* _Task details_
Go through the entries below. Copy out every line that contains "none".

Data entries
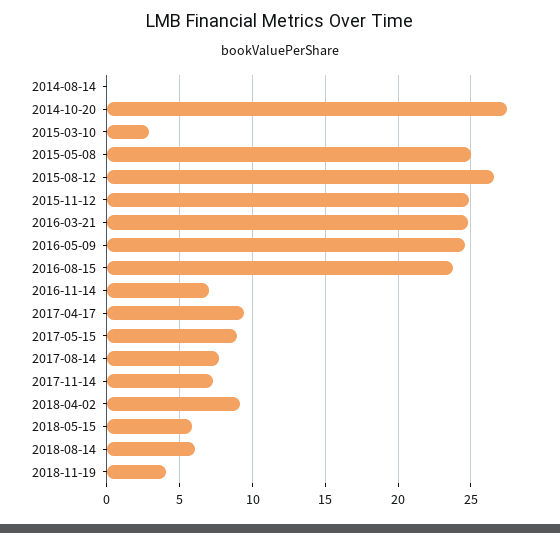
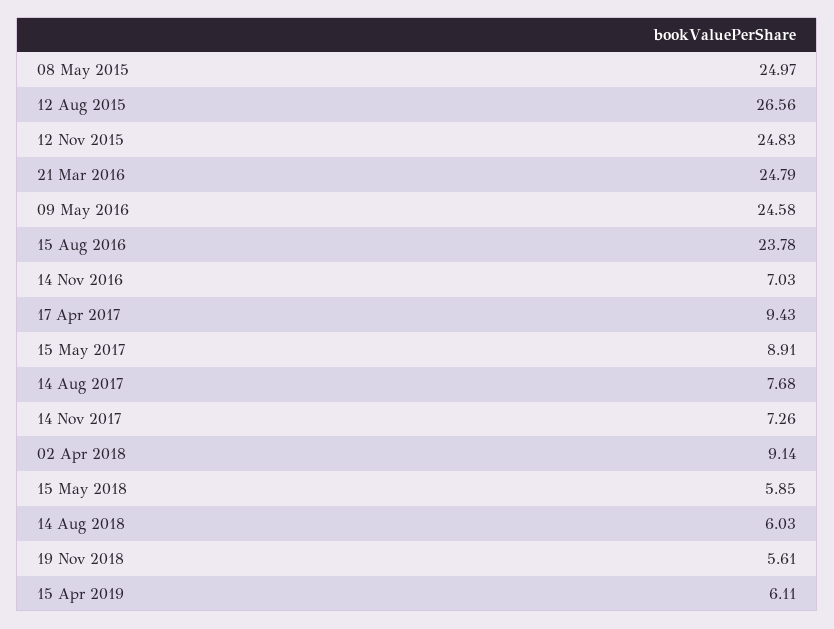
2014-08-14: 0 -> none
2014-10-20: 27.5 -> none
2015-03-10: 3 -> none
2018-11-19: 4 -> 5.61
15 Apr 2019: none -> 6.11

* _Response to the task_
2014-08-14: 0 -> none
2014-10-20: 27.5 -> none
2015-03-10: 3 -> none
15 Apr 2019: none -> 6.11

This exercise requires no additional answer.